Frequently Asked Questions
Is the tap water in Como safe to drink, and should travelers rely strictly on bottled water?
The tap water in Como comes from the same Alpine springs that supply most of Lombardy and is completely safe to drink. Restaurants will serve it freely if you ask for "acqua del rubinetto." Municipal testing consistently shows mineral content within safe EU limits, with calcium levels around 30 to 50 milligrams per liter. Most locals drink tap at home without hesitation.
What is the one must-try local specialty food or drink that Como is famous for?

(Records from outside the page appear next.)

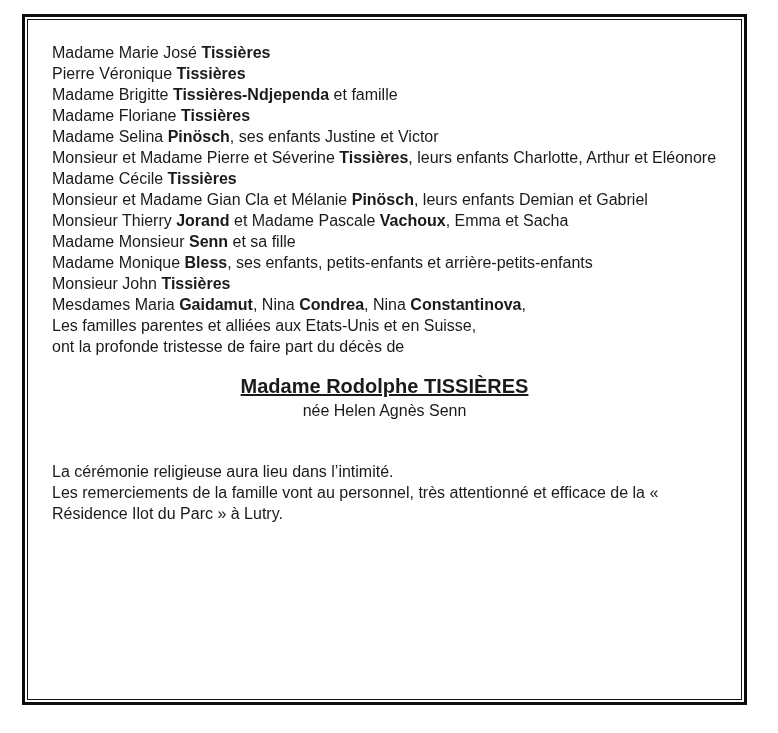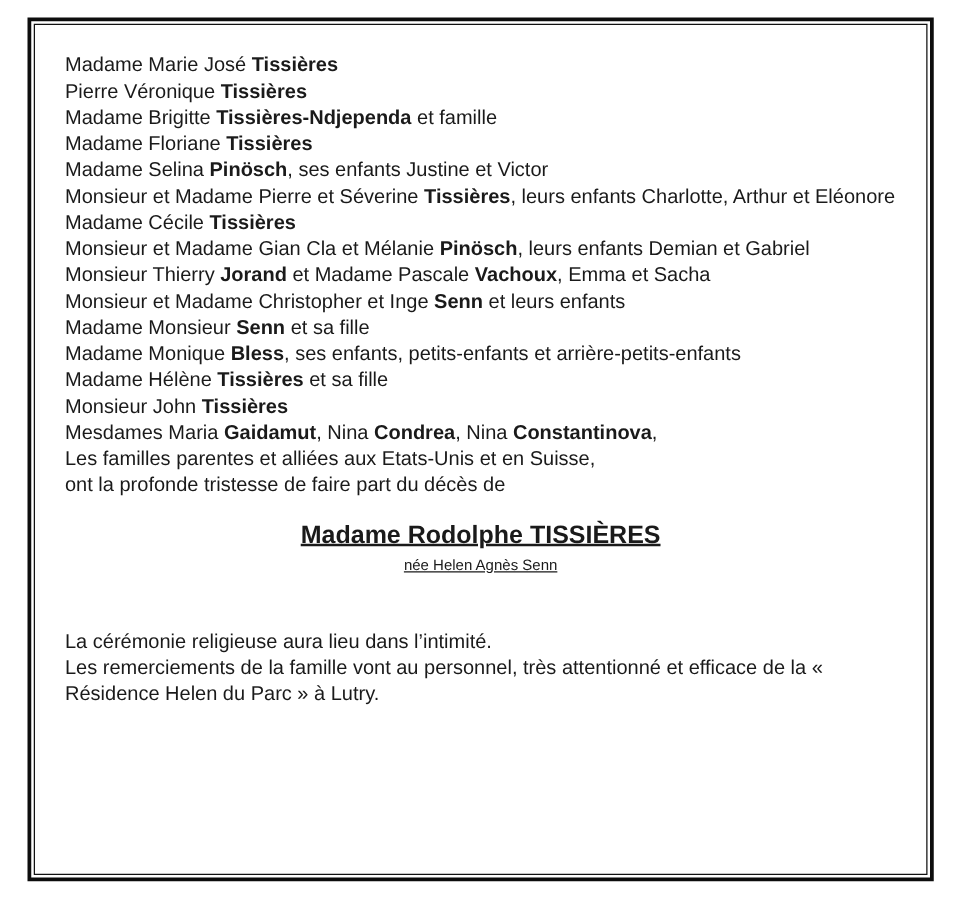--- a/index.html
+++ b/index.html
@@ -55,24 +55,23 @@
   .heading {
     text-align: center;
     font-weight: bold;
     font-size: 20px;
     line-height: 24px;
     margin-top: 17px;
     text-decoration: underline;
   }
   .subheading {
     text-align: center;
-    font-size: 12px;
+    font-size: 16px;
     line-height: 21px;
     margin-top: 2px;
-    text-decoration: underline;
   }
   .body-block {
     margin-top: 40px;
   }
   .body-block .para {
     margin: 0;
   }
 </style>
 </head>
 <body>
@@ -84,31 +83,29 @@
         <div class="opening" id="opening-lines">
             <div class="line"><span>Madame Marie José </span><span class="b">Tissières</span></div>
             <div class="line"><span>Pierre Véronique </span><span class="b">Tissières</span></div>
             <div class="line"><span>Madame Brigitte </span><span class="b">Tissières-Ndjependa</span><span> et famille</span></div>
             <div class="line"><span>Madame Floriane </span><span class="b">Tissières</span></div>
             <div class="line"><span>Madame Selina </span><span class="b">Pinösch</span><span>, ses enfants Justine et Victor</span></div>
             <div class="line"><span>Monsieur et Madame Pierre et Séverine </span><span class="b">Tissières</span><span>, leurs enfants Charlotte, Arthur et Eléonore</span></div>
             <div class="line"><span>Madame Cécile </span><span class="b">Tissières</span></div>
             <div class="line"><span>Monsieur et Madame Gian Cla et Mélanie </span><span class="b">Pinösch</span><span>, leurs enfants Demian et Gabriel</span></div>
             <div class="line"><span>Monsieur Thierry </span><span class="b">Jorand</span><span> et Madame Pascale </span><span class="b">Vachoux</span><span>, Emma et Sacha</span></div>
-            <div class="line"><span>Monsieur et Madame Christopher et Inge </span><span class="b">Senn</span><span> et leurs enfants</span></div>
             <div class="line"><span>Madame Monsieur </span><span class="b">Senn</span><span> et sa fille</span></div>
             <div class="line"><span>Madame Monique </span><span class="b">Bless</span><span>, ses enfants, petits-enfants et arrière-petits-enfants</span></div>
-            <div class="line"><span>Madame Hélène </span><span class="b">Tissières</span><span> et sa fille</span></div>
             <div class="line"><span>Monsieur John </span><span class="b">Tissières</span></div>
             <div class="line"><span>Mesdames Maria </span><span class="b">Gaidamut</span><span>, Nina </span><span class="b">Condrea</span><span>, Nina </span><span class="b">Constantinova</span><span>,</span></div>
             <div class="line"><span>Les familles parentes et alliées aux Etats-Unis et en Suisse,</span></div>
             <div class="line"><span>ont la profonde tristesse de faire part du décès de</span></div>
           </div>
         <div class="heading">Madame Rodolphe TISSIÈRES</div>
         <div class="subheading">née Helen Agnès Senn</div>
         <div class="body-block" id="body-paragraphs">
             <div class="para"><span>La cérémonie religieuse aura lieu dans l’intimité.</span></div>
-            <div class="para"><span>Les remerciements de la famille vont au personnel, très attentionné et efficace de la « Résidence Helen du Parc » à Lutry.</span></div>
+            <div class="para"><span>Les remerciements de la famille vont au personnel, très attentionné et efficace de la « Résidence Ilot du Parc » à Lutry.</span></div>
           </div>
       </div>
     </div>
   </div>
 </div>
 
 </body></html>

Polenta uncia is the dish that defines Como's culinary identity. It is polenta stirred with butter, shredded alpine cheese, and garlic that has been fried in more butter until golden. Nearly every traditional trattoria in Como serves it during the cooler months from October through March. Order it as a primo and expect a portion rich enough to function as a full meal.
Is Como expensive to visit? Give a realistic daily budget breakdown for mid-tier travelers.
A mid-tier family of four should budget around 120 to 160 euros per day for meals, covering a pizza lunch and a sit-down dinner with dessert. A typical trattoria dinner for two adults and two children runs 50 to 70 euros including water and a cover charge of roughly 1.50 to 2.50 euros per person. Gelato, museum entry for one child, and a boat ride to Isola Comacina with lunch can push the day to the higher end.
Are there any specific dress codes or cultural etiquettes to keep in mind when visiting local spots in Como?
Como is relaxed but not as casual as beach towns. Cover charges in traditional trattorias around 1.50 to 2.50 euros per person are standard and not a tourist scam. Tipping is appreciated but not expected, rounding up to the nearest euro or leaving five percent for genuine service feels right. Cutting lines at the funicular or ferry is the fastest way to earn a disapproving stare from a Como local.
How easy is it is to find pure vegetarian, vegan, or plant-based dining options in Como?
Vegetarian options are widely available, as Italian cooking naturally builds around vegetables, grains, and cheese. Vegan choices are narrower but growing, with several risotto and polenta dishes that can be prepared without butter or cheese on request. Pizzerias will typically accommodate vegan dough with marinara sauce and vegetable toppings. Dedicated vegan restaurants remain scarce, so calling ahead for specific dietary needs is the practical move.